DAYA magnet wisata Masjid Agung Jawa Tengah (MAJT) Jalan Gajah Raya Semarang kini boleh disetarakan dengan tempat wisata lain yang sudah mapan. Bahkan ada yang mengatakan di antara banyak tempat wisata masjid di Indonesia, MAJT punya daya
magnet wisata paling besar.

Dengan setting  langgam arsitektur perpaduan budaya Jawa dan Timur Tengah, dilengkapi payung elektronik ala Masjid Madinah Munawarah plus fasilitas lain, termasuk menara Al Husna setinggi 99 meter dengan pusat rukyatul hilal Jateng, membuat banyak komunitas ingin mengunjungi masjid hasil bandha wakaf Masjid Agung Kauman Semarang itu.


Dari banyak aset yang dimiliki, income yang didapatkan dari Menara Al Husna dengan pusat rukyatul hilal yang bersistem teropong digital dan teropong pandang kota Semarang serta restoran putar selalu lebih besar dari aset-aset lain.

Hal ini menunjukkan bahwa keberadaan menara berlantai 19 menjadi salah satu daya magnet besar bagi wisatawan, baik nusantara maupun mancanegara. Tidak banyak, bahkan belum ada, masjid agung yang mempunyai menara yang dimanfaatkan untuk melihat pemandangan sekitarnya sekaligus pusat rukyatul hilal.

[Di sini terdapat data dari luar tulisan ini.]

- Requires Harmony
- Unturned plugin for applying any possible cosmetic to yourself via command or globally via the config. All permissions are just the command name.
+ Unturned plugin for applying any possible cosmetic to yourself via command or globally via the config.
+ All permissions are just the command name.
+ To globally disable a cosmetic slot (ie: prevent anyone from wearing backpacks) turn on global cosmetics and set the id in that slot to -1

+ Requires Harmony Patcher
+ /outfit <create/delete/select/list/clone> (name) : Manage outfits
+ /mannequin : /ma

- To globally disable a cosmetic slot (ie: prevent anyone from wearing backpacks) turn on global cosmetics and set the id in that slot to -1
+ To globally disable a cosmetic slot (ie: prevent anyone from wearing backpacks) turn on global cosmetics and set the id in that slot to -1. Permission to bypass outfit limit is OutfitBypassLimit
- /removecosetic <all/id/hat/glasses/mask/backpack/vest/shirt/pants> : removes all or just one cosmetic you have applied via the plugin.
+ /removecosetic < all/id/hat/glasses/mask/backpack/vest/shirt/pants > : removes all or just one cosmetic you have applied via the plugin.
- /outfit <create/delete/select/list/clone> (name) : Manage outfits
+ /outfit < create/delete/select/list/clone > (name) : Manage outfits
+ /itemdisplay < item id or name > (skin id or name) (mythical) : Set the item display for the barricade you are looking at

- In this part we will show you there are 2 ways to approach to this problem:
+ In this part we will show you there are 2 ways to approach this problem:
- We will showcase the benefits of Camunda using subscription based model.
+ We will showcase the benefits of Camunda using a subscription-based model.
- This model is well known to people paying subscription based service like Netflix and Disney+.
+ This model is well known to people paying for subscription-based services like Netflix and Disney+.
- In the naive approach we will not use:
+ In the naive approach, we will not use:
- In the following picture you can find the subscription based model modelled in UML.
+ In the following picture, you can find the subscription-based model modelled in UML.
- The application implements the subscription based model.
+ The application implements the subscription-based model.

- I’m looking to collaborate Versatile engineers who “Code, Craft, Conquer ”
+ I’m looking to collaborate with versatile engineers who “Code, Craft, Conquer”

Karena itu, untuk mempertahankan bahkan meningkatkan daya tarik menara itu  perlu ada inovasi kreatif terhadap aset-aset masjid tersebut. Adalah Drs H Ali Mufiz MPA, saat menjabat wagub, melontarkan gagasan agar MAJT memiliki planetarium (SM, 16/05/08).
Tahun 1990-an bagi negara maju seperti Amerika Serikat, Jepang, Jerman, Kanada, Inggris, dan Prancis, planetarium telah menjadi fasilitas yang dibutuhkan dalam kehidupan masyarakat. Hal ini terlihat dari banyaknya planetarium di negara tersebut, termasuk di kota kecilnya.
Miskin Planetarium India saja memiliki 30 planetarium (S Darsa, 1993). Jumlah planetarium di seluruh dunia yang ada di 64 negara, diperkirakan saat ini sudah lebih dari 1.750 buah, dalam berbagai ukuran. Sebanyak 980 di antaranya terdapat di Amerika Serikat, disusul Jepang dengan sedikitnya 280 planetarium.

Indonesia selama 36 tahun ini telah memiliki planetarium, yaitu di Jakarta, dan hanya satu-satunya (berbeda dari Bosscha Bandung yang merupakan observatorium riset), dan fasilitas itu sudah tertinggal teknologinya dari beberapa negara tetangga di ASEAN. Padahal Indonesia negara yang besar dan luas.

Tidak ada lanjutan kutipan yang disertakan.